(TRY IT): Give back only the lines in the records below from the one with "-119,7 +119,7 @@" to the one with "flex:1 1 auto;", both inclusive, word for word.

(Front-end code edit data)
****************
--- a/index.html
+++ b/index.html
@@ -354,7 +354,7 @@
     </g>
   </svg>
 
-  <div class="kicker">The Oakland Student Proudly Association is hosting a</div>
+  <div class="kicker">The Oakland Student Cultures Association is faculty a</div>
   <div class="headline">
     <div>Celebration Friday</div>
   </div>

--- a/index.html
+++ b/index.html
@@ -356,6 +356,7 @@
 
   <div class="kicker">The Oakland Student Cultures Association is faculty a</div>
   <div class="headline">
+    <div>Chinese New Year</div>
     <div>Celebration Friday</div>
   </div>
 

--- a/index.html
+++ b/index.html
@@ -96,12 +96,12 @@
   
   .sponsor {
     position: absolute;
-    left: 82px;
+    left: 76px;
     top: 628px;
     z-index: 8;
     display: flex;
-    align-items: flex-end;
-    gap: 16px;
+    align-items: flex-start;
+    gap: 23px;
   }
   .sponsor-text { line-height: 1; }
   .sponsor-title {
****************
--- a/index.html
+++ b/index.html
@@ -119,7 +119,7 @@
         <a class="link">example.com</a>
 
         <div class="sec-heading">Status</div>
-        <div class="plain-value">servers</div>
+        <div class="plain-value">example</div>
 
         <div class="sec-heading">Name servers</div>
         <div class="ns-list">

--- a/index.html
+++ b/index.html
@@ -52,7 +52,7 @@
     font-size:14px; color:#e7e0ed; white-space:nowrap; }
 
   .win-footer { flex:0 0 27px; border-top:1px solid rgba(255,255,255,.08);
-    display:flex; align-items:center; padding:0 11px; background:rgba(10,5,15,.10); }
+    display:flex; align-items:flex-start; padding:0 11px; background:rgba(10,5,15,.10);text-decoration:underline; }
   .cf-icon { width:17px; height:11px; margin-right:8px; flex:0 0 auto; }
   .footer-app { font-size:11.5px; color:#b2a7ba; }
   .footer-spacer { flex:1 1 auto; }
****************
(SOLUTION FOR THIS PROBLEM):
@@ -119,7 +119,7 @@
         <a class="link">example.com</a>
 
         <div class="sec-heading">Status</div>
-        <div class="plain-value">servers</div>
+        <div class="plain-value">example</div>
 
         <div class="sec-heading">Name servers</div>
         <div class="ns-list">

--- a/index.html
+++ b/index.html
@@ -52,7 +52,7 @@
     font-size:14px; color:#e7e0ed; white-space:nowrap; }
 
   .win-footer { flex:0 0 27px; border-top:1px solid rgba(255,255,255,.08);
-    display:flex; align-items:center; padding:0 11px; background:rgba(10,5,15,.10); }
+    display:flex; align-items:flex-start; padding:0 11px; background:rgba(10,5,15,.10);text-decoration:underline; }
   .cf-icon { width:17px; height:11px; margin-right:8px; flex:0 0 auto; }
   .footer-app { font-size:11.5px; color:#b2a7ba; }
   .footer-spacer { flex:1 1 auto; }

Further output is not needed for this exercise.